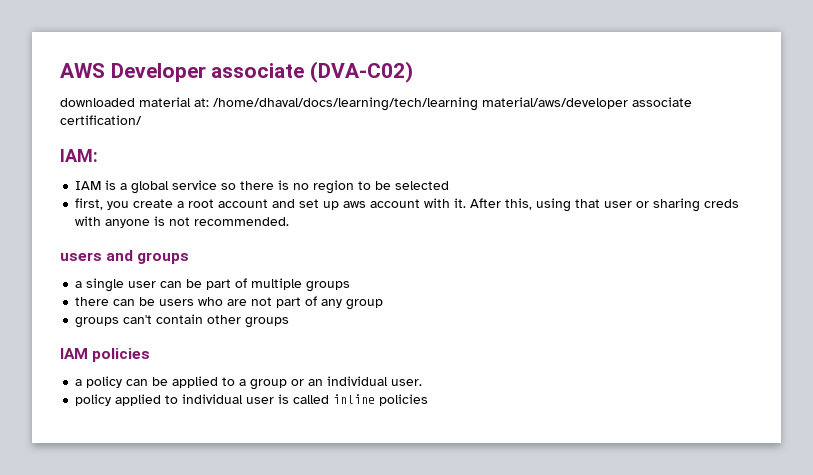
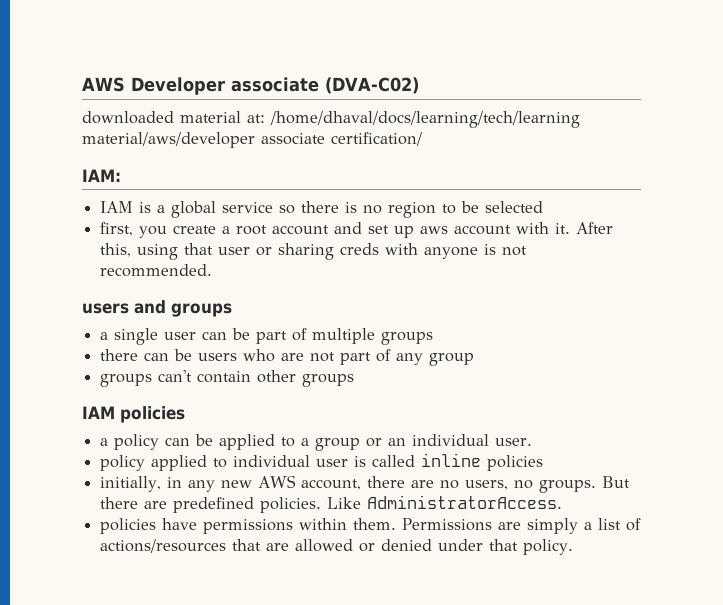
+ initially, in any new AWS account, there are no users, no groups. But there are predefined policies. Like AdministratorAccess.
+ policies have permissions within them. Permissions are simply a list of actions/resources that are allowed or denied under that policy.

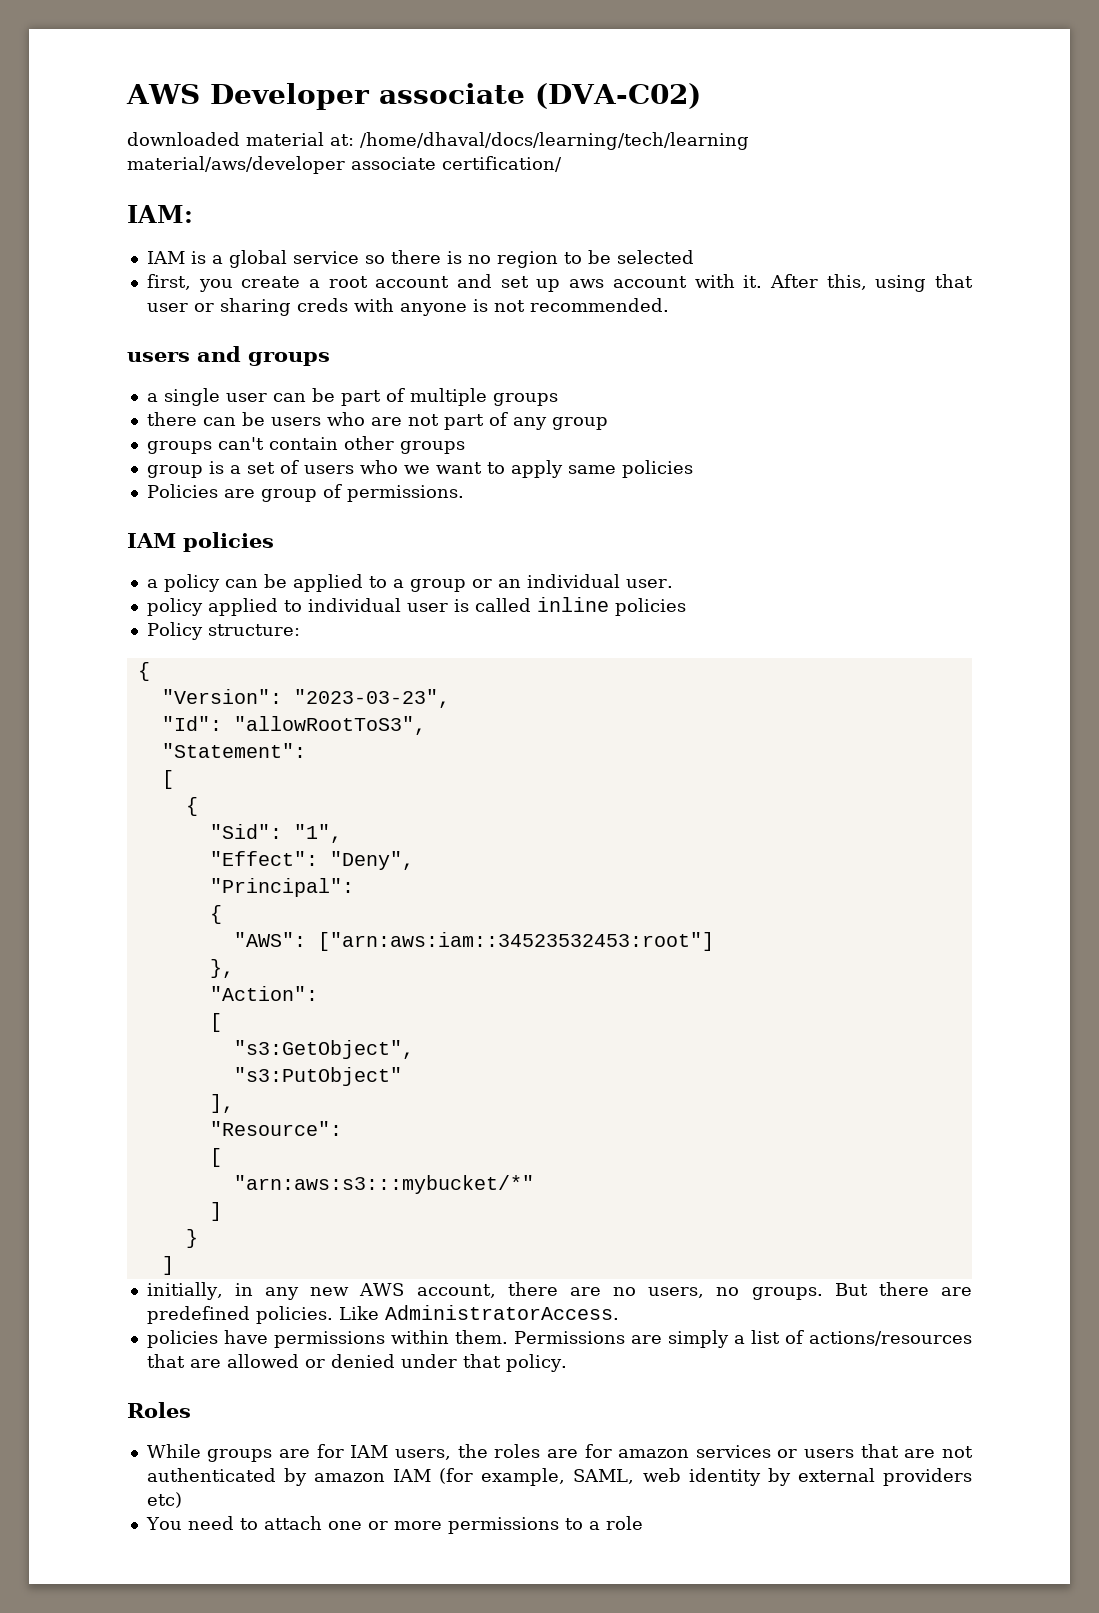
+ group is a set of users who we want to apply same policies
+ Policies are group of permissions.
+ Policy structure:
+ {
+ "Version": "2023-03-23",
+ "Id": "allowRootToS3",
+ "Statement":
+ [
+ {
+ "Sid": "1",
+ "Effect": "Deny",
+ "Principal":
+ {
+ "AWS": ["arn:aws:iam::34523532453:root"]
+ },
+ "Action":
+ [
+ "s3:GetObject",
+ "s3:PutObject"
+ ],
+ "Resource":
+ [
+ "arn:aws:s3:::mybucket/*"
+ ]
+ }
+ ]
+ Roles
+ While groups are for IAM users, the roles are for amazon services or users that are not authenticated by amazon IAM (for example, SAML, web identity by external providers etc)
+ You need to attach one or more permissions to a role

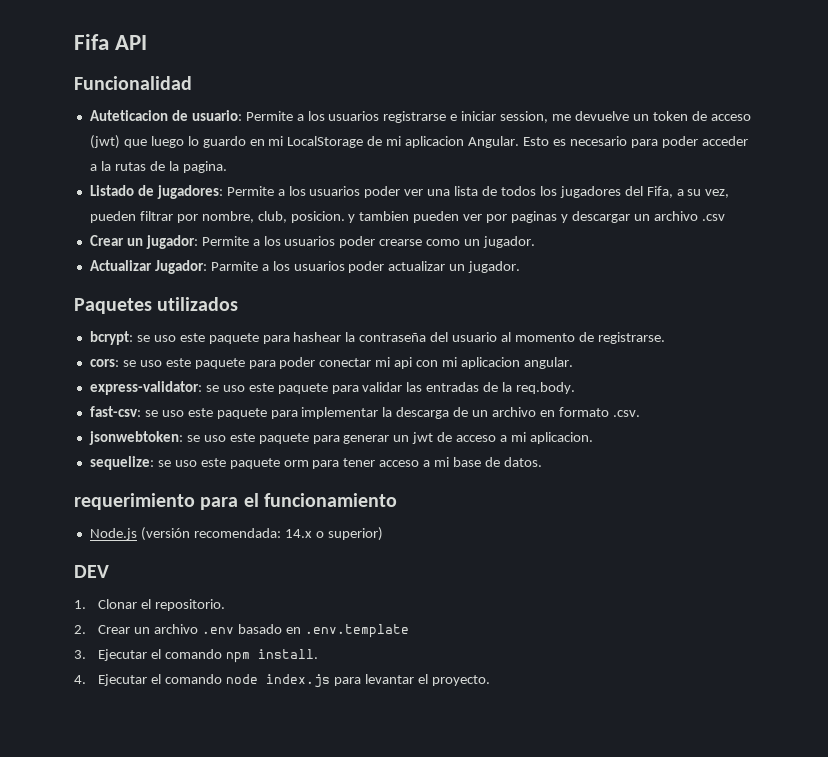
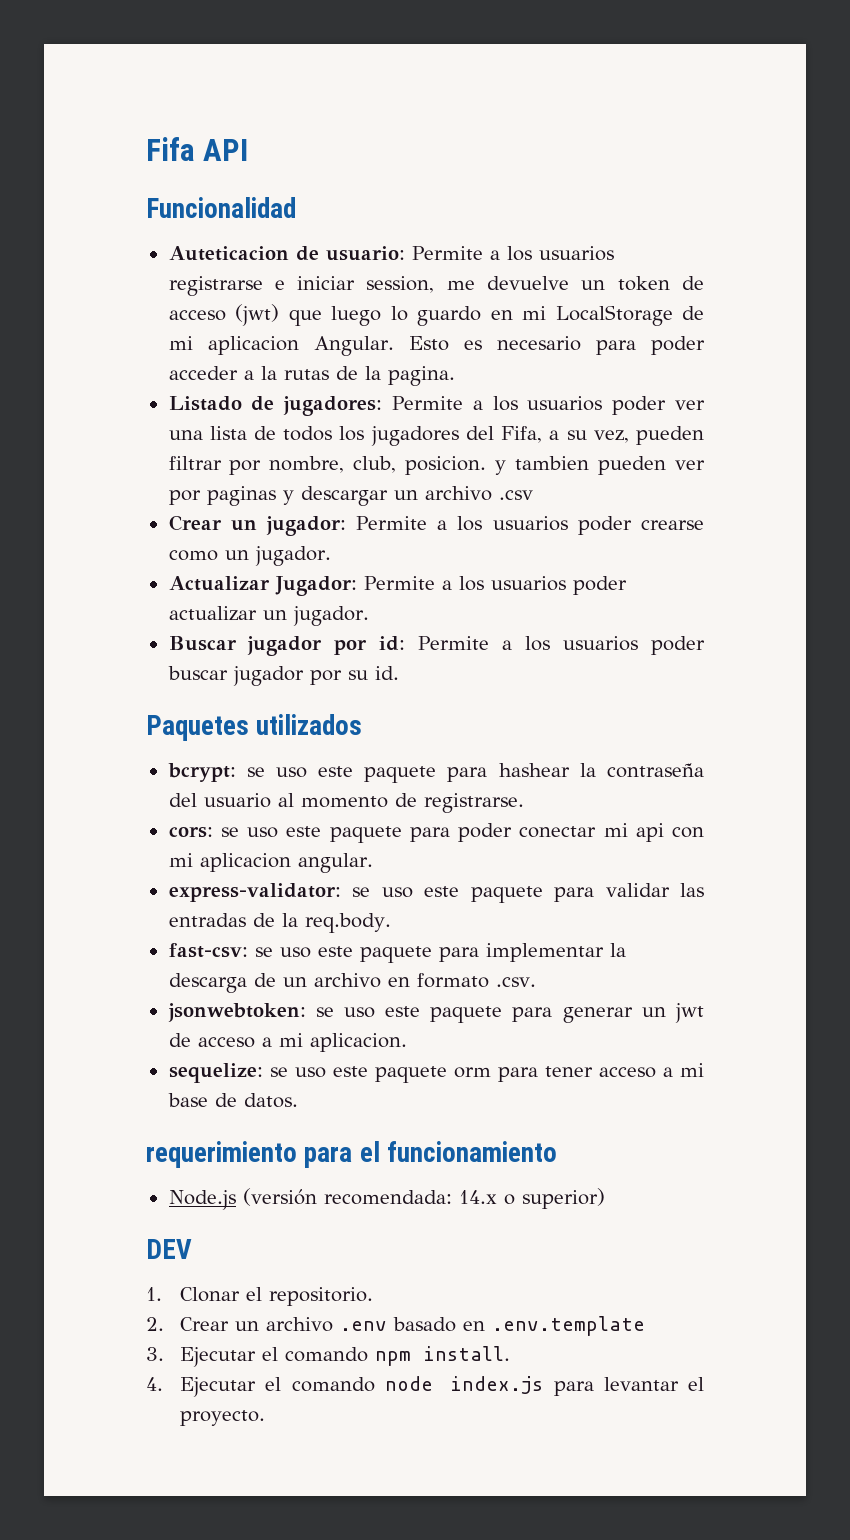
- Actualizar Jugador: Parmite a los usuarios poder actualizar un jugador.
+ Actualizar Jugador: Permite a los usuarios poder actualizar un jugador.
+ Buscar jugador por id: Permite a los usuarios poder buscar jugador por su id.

• • • •

Your assignment: From the first line to the last, set down the data exactly, without the pictures.

Problem solution:
+ initially, in any new AWS account, there are no users, no groups. But there are predefined policies. Like AdministratorAccess.
+ policies have permissions within them. Permissions are simply a list of actions/resources that are allowed or denied under that policy.

+ group is a set of users who we want to apply same policies
+ Policies are group of permissions.
+ Policy structure:
+ {
+ "Version": "2023-03-23",
+ "Id": "allowRootToS3",
+ "Statement":
+ [
+ {
+ "Sid": "1",
+ "Effect": "Deny",
+ "Principal":
+ {
+ "AWS": ["arn:aws:iam::34523532453:root"]
+ },
+ "Action":
+ [
+ "s3:GetObject",
+ "s3:PutObject"
+ ],
+ "Resource":
+ [
+ "arn:aws:s3:::mybucket/*"
+ ]
+ }
+ ]
+ Roles
+ While groups are for IAM users, the roles are for amazon services or users that are not authenticated by amazon IAM (for example, SAML, web identity by external providers etc)
+ You need to attach one or more permissions to a role

- Actualizar Jugador: Parmite a los usuarios poder actualizar un jugador.
+ Actualizar Jugador: Permite a los usuarios poder actualizar un jugador.
+ Buscar jugador por id: Permite a los usuarios poder buscar jugador por su id.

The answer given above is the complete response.